Coinbase argues that the Bitcoin ETF provision applies “equally or more strongly” to Ether.

Coinbase argues that the Bitcoin ETF provision applies "equally or more strongly" to Ether.


Coinbase has submitted a strongly worded letter to the Securities and Exchange Commission (SEC) arguing for the approval of a spot ether exchange-traded fund (ETF).

The letter was filed in response to NYSE Arca's proposal to list and trade Greyscale Ethereum Trust shares as an Ethereum ETP.

TLDR

Coinbase Ether's handling of CFTC, court rulings and absence of SEC opposition Ethereum proof-of-stake management reduces fraud and fraud risks According to Coinbase Coinbase argues that Ether is not a security, or a commodity, or more Ether ETFs analysts have warned that Ether ETFs that allow staking pose a concentration risk to verifiers They warn that they may introduce Coinbase as showing market depth, tight spreads and price correlations as resilient as Ethereum.

Central to Coinbase's argument is that Ether should be classified as a commodity, not a security. The company points to the Commodity Futures Trading Commission's (CFCC) regulation of ether futures, federal court rulings declaring ether not a security, and the SEC's lack of opposition to the CFTC's commodity designation.

Ledger

Coinbase states that the SEC's approval of spot Bitcoin ETFs should apply strongly to the Ethereum ETP, if not equally. The company characterizes Ether's market depth, tight spreads and price correlation as a mature, efficient market manipulation. Coinbase also notes that Ether's trading volume is significantly higher than most S&P 500 stocks.

Coinbase argues that Ethereum's transition to proof-of-stake has strengthened network governance. They state that concentration of ownership, collective bargaining mechanisms, liquidity, and governance reduce the risks of fraud and embezzlement after a merger.

The company emphasizes the security mechanisms in the Ethereum blockchain that limit the vulnerability of fraud.
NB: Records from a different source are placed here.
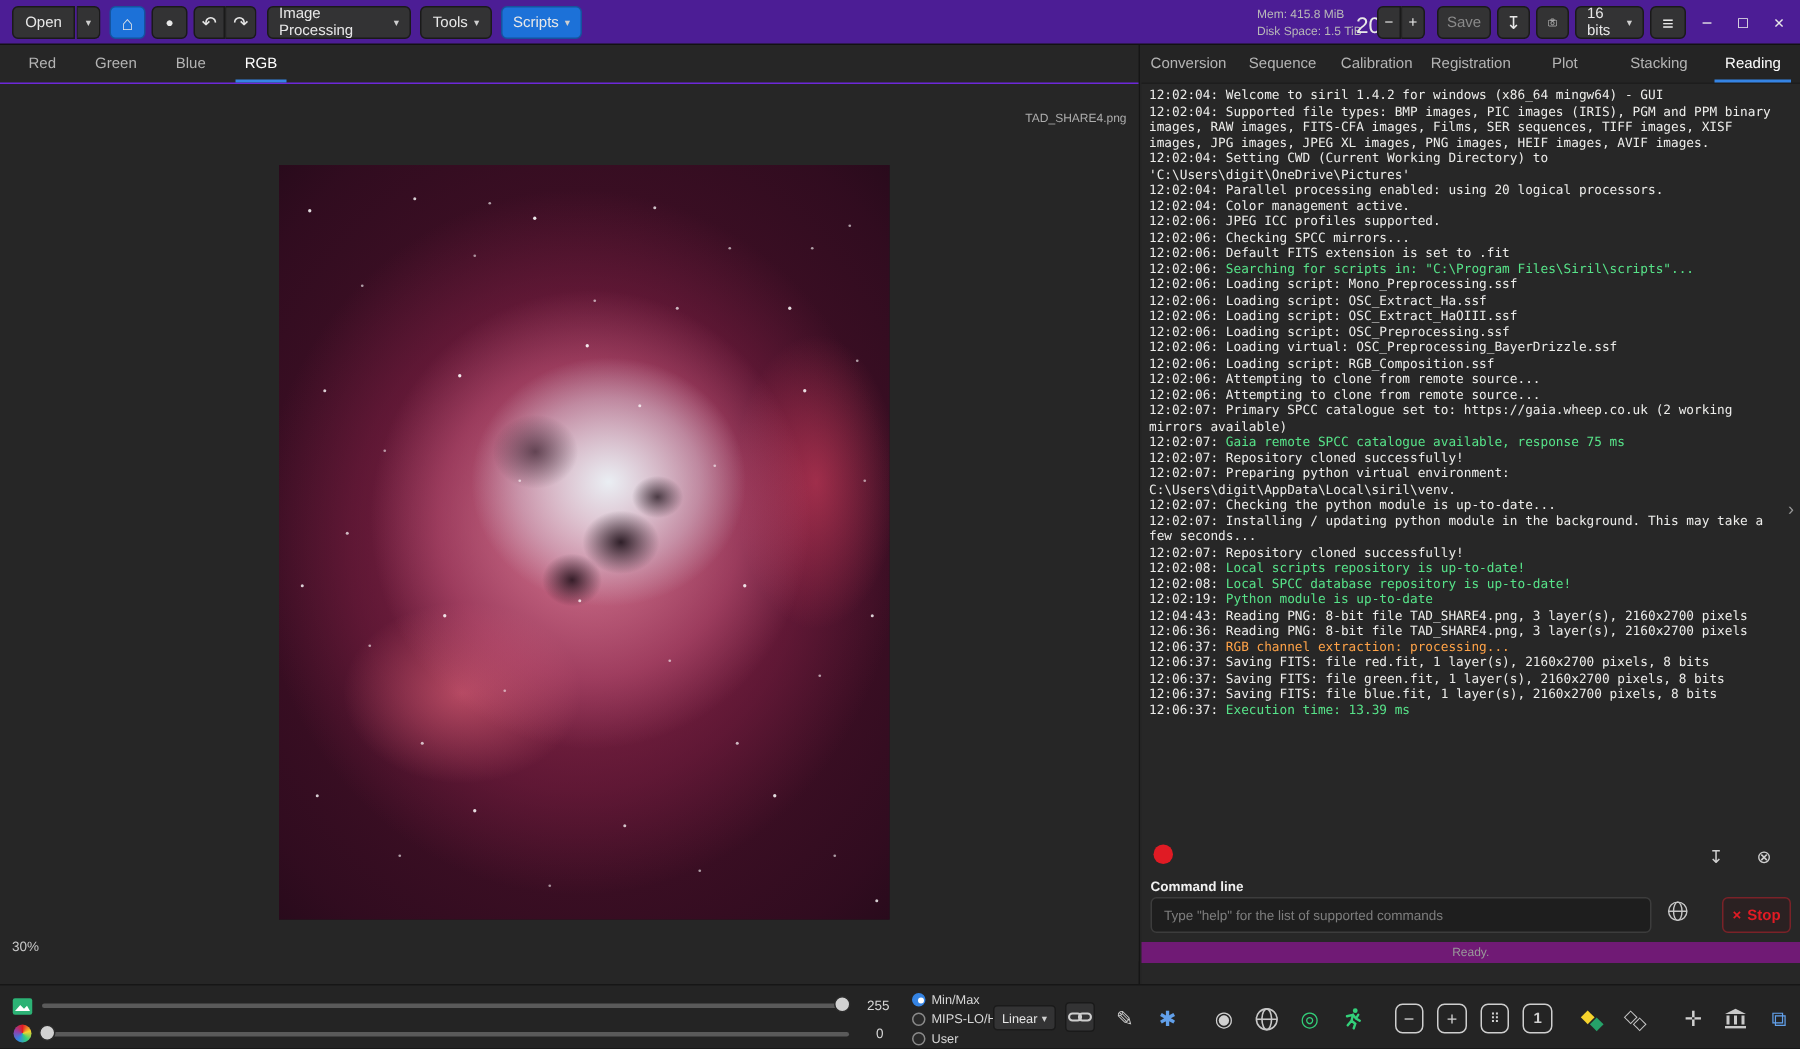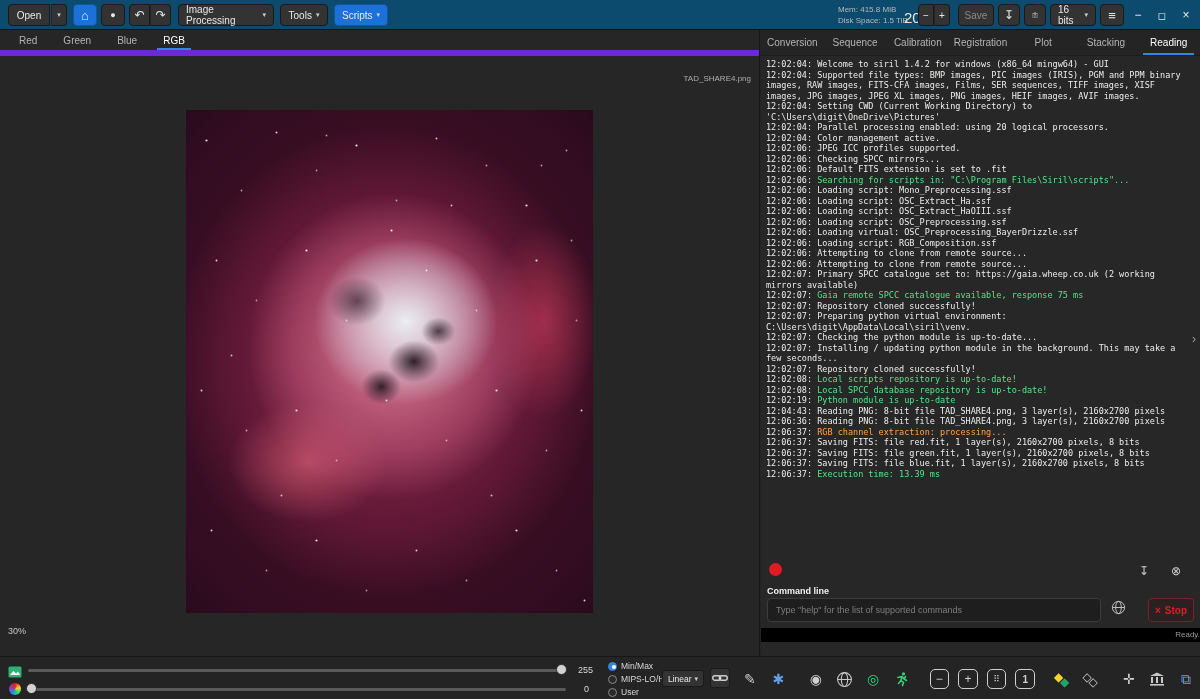--- a/index.html
+++ b/index.html
@@ -1,38 +1,38 @@
 <!DOCTYPE html>
 <html><head>
 <meta charset="utf-8">
 <style>
   * { margin:0; padding:0; box-sizing:border-box; }
   html,body { background:#111; }
   #app { position:relative; width:1200px; height:699px; background:#242424;
          font-family:"Liberation Sans",sans-serif; color:#e8e8e8; overflow:hidden; }
 
   
-  .titlebar { position:absolute; left:0; top:0; width:1200px; height:30px; background:#0c4a6e; border-bottom:1px solid #121212; z-index:5; }
+  .titlebar { position:absolute; left:0; top:0; width:1200px; height:30px; background:#4c1d95; border-bottom:1px solid #121212; z-index:5; }
   .tb-btn { position:absolute; top:4px; height:22px; background:#333334; border:1px solid #1a1a1a; border-radius:4px;
             color:#e8e8e8; font-size:10px; display:flex; align-items:center; justify-content:center; gap:4px; padding:0 7px; cursor:default; }
   .tb-btn.blue { background:#1c71d8; border-color:#15539e; }
   .tb-btn.flat { background:transparent; border-color:transparent; }
   .tb-btn.dim { color:#8a8a8a; }
   .split-l { border-top-right-radius:0; border-bottom-right-radius:0; }
   .split-r { border-top-left-radius:0; border-bottom-left-radius:0; border-left:1px solid #242424; }
   .caret { font-size:7px; color:#cfcfcf; }
   .title-center { position:absolute; left:400px; right:400px; top:3px; text-align:center; pointer-events:none; }
   .app-title { font-size:11px; font-weight:bold; color:#f2f2f2; }
   .app-subtitle { font-size:8px; color:#9a9a9a; margin-top:1px; }
   .sysinfo { position:absolute; left:838px; top:4px; font-size:8px; color:#b8b8b8; line-height:11px; }
   .threads-value { position:absolute; left:904px; top:9px; font-size:15px; color:#e8e8e8; }
 
   
   .viewer { position:absolute; left:0; top:30px; width:760px; height:626px; background:#262626; border-right:1px solid #161616; }
-  .viewer-tabs { height:26px; display:flex; align-items:stretch; padding-left:6px; border-bottom:6px solid #6d28d9; }
+  .viewer-tabs { height:26px; display:flex; align-items:stretch; padding-left:6px; border-bottom:1px solid #6d28d9; }
   .vtab { padding:0 13px; font-size:10px; color:#b4b4b4; display:flex; align-items:center; position:relative; cursor:default; }
   .vtab.active { color:#ffffff; }
   .vtab.active::after { content:""; position:absolute; left:7px; right:7px; bottom:0; height:2px; background:#3584e4; }
   .viewer-canvas { position:absolute; left:0; top:26px; right:0; bottom:15px; background:#262626; overflow:hidden; }
   .filename-overlay { position:absolute; top:18px; right:8px; font-size:8px; color:#aeaeae; }
   .zoom-level { position:absolute; left:8px; bottom:5px; font-size:9px; color:#c8c8c8; }
   .image-label-bar { position:absolute; left:0; bottom:0; width:100%; height:15px; background:#1b1b1b; font-size:9px; font-weight:bold; color:#f0f0f0; padding:2px 6px; border-top:1px solid #141414; }
 
   
   .nebula { position:absolute; left:186px; top:54px; width:407px; height:503px;
@@ -86,21 +86,21 @@
   .cmdline-label { position:absolute; top:556px; left:6px; font-size:9px; font-weight:bold; color:#f0f0f0; }
   .cmd-row { position:absolute; top:568px; left:6px; right:6px; height:26px; }
   .cmd-input { position:absolute; left:0; top:0; width:334px; height:24px; background:#1e1e1e; border:1px solid #3c3c3c; border-radius:4px;
                color:#dddddd; font-size:9px; padding:0 8px; font-family:"Liberation Sans",sans-serif; }
   .cmd-input::placeholder { color:#7e7e7e; }
   .cmd-globe-btn { position:absolute; left:340px; top:1px; width:22px; height:22px; background:transparent; border:none;
                    color:#cfcfcf; font-size:14px; line-height:22px; text-align:center; }
   .stop-btn { position:absolute; right:0; top:0; width:46px; height:24px; background:#2b2122; border:1px solid #7a2228; border-radius:4px;
               color:#e01b24; font-weight:bold; font-size:10px; display:flex; gap:4px; align-items:center; justify-content:center; }
   .stop-x { font-size:10px; }
-  .status-bar { position:absolute; top:598px; left:0; right:0; height:14px; background:#000000; text-align:right;
+  .status-bar { position:absolute; top:598px; left:0; right:0; height:14px; background:#701a75; text-align:center;
                 font-size:8px; color:#9a9a9a; line-height:14px; }
   .panel-expander { position:absolute; right:1px; top:328px; width:10px; height:22px; color:#9a9a9a; font-size:12px; line-height:22px; text-align:center; z-index:6; }
 
   
   .bottombar { position:absolute; left:0; top:656px; width:1200px; height:43px; background:#242424; border-top:1px solid #161616; }
   .sl-track { position:absolute; height:3px; background:#5a5a5a; border-radius:2px; left:28px; width:538px; }
   .sl-handle { position:absolute; width:11px; height:11px; border-radius:50%; background:#d2d2d2; border:1px solid #2b2b2b; }
   .sl-value { position:absolute; font-size:9px; color:#d8d8d8; }
   .mode-row { position:absolute; left:608px; display:flex; align-items:center; gap:4px; font-size:8.5px; color:#d8d8d8; }
   .radio { width:9px; height:9px; border-radius:50%; border:1px solid #8a8a8a; background:#2a2a2a; position:relative; }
Moreover, Coinbase has market monitoring capabilities through an agreement with the Chicago Mercantile Exchange (CME) to track any irregular trading activity.

On the other hand, analysts at S&P Global warn that ETFs that allow staking of Ether may “result in a new concentration risk.” If a single custodian holds the congestion for many Ether EFAs, it can exacerbate centralization in high-proof protocols like Lido, which already has more than 30% of Ether.

Coinbase has made a strong case that its rationale for approving Bitcoin ETFs applies equally or as strongly to Ether funds. The company openly argues for Ether and highlights Ethereum's signs of market efficiency and resistance to regulatory risk.

However, analysts caution that ETF hedging methods should be carefully evaluated to prevent over-indulgence of underwriters. The SEC must weigh these various considerations in making its decision.